__Requirement__
Return the entries below in their exact form, leaving the pictures out.

───── Supplied entries

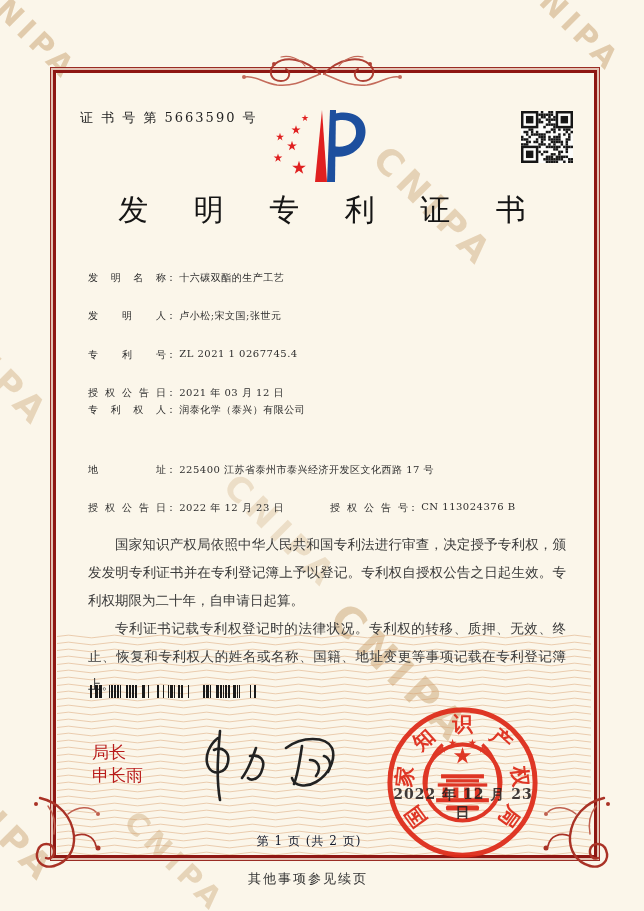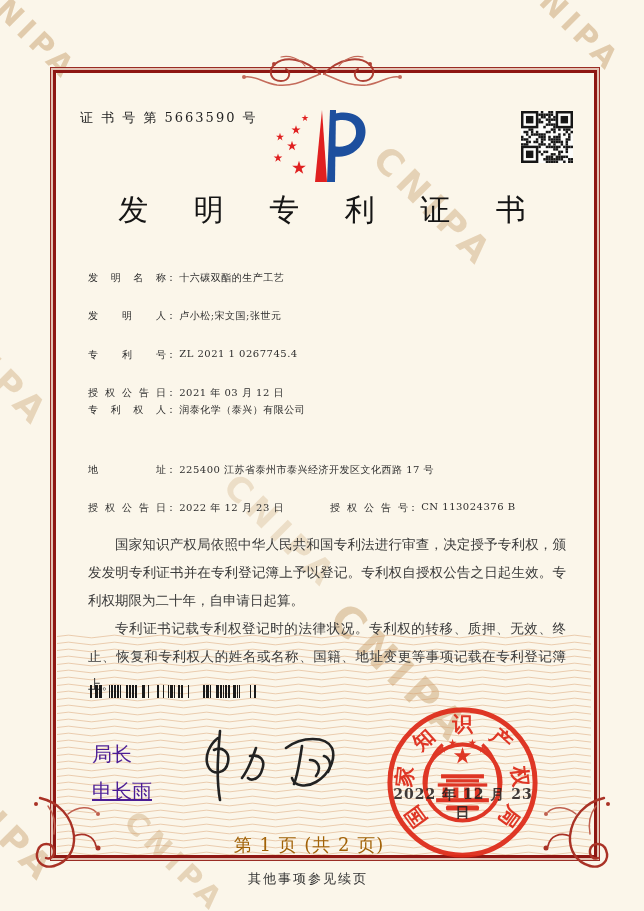--- a/index.html
+++ b/index.html
@@ -37,29 +37,29 @@
   }
   .fcolon{display:inline-block;vertical-align:top;}
   .fvalue{letter-spacing:.5px;}
   .grant2{position:absolute;left:242px;top:0;}
   
   .paras{position:absolute;left:88px;top:530px;width:478px;z-index:2;
     font-size:13.5px;line-height:28px;color:#3a3a3a;text-align:justify;}
   .paras p{margin:0;text-indent:2em;}
   
   .barcode{position:absolute;left:90px;top:683px;z-index:2;}
-  .sigblock{position:absolute;left:92px;top:741px;z-index:2;font-size:20px;color:#4c1d95;}
-  .sigblock .line2{margin-top:10px;text-decoration:underline;}
+  .sigblock{position:absolute;left:92px;top:741px;z-index:2;font-size:17px;color:#b91c1c;}
+  .sigblock .line2{}
   .signature{position:absolute;left:190px;top:726px;z-index:2;}
   .seal{position:absolute;left:380px;top:700px;z-index:3;opacity:.94;}
   .sealdate{
     position:absolute;left:383px;top:786px;width:160px;text-align:center;z-index:4;
     font-size:14px;font-weight:600;color:#272120;letter-spacing:1px;opacity:.88;
   }
-  .pageno{position:absolute;left:0;right:36px;top:833px;text-align:center;font-size:18px;color:#a16207;z-index:2;letter-spacing:1px;margin-left:10px;}
+  .pageno{position:absolute;left:0;right:36px;top:833px;text-align:center;font-size:12px;color:#0f172a;z-index:2;letter-spacing:1px;margin-left:10px;}
   .contnote{position:absolute;left:0;right:40px;top:870px;text-align:center;font-size:13px;color:#333;letter-spacing:2px;z-index:2;padding-left:12px;}
   
   .orn-top{position:absolute;left:227px;top:48px;z-index:2;}
   .orn-bl{position:absolute;left:28px;top:792px;z-index:4;}
   .orn-br{position:absolute;left:541px;top:792px;z-index:4;}
 </style>
 </head>
 <body>
 
 <div id="page">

──────────

__Response for this exercise__
--- a/index.html
+++ b/index.html
@@ -37,29 +37,29 @@
   }
   .fcolon{display:inline-block;vertical-align:top;}
   .fvalue{letter-spacing:.5px;}
   .grant2{position:absolute;left:242px;top:0;}
   
   .paras{position:absolute;left:88px;top:530px;width:478px;z-index:2;
     font-size:13.5px;line-height:28px;color:#3a3a3a;text-align:justify;}
   .paras p{margin:0;text-indent:2em;}
   
   .barcode{position:absolute;left:90px;top:683px;z-index:2;}
-  .sigblock{position:absolute;left:92px;top:741px;z-index:2;font-size:20px;color:#4c1d95;}
-  .sigblock .line2{margin-top:10px;text-decoration:underline;}
+  .sigblock{position:absolute;left:92px;top:741px;z-index:2;font-size:17px;color:#b91c1c;}
+  .sigblock .line2{}
   .signature{position:absolute;left:190px;top:726px;z-index:2;}
   .seal{position:absolute;left:380px;top:700px;z-index:3;opacity:.94;}
   .sealdate{
     position:absolute;left:383px;top:786px;width:160px;text-align:center;z-index:4;
     font-size:14px;font-weight:600;color:#272120;letter-spacing:1px;opacity:.88;
   }
-  .pageno{position:absolute;left:0;right:36px;top:833px;text-align:center;font-size:18px;color:#a16207;z-index:2;letter-spacing:1px;margin-left:10px;}
+  .pageno{position:absolute;left:0;right:36px;top:833px;text-align:center;font-size:12px;color:#0f172a;z-index:2;letter-spacing:1px;margin-left:10px;}
   .contnote{position:absolute;left:0;right:40px;top:870px;text-align:center;font-size:13px;color:#333;letter-spacing:2px;z-index:2;padding-left:12px;}
   
   .orn-top{position:absolute;left:227px;top:48px;z-index:2;}
   .orn-bl{position:absolute;left:28px;top:792px;z-index:4;}
   .orn-br{position:absolute;left:541px;top:792px;z-index:4;}
 </style>
 </head>
 <body>
 
 <div id="page">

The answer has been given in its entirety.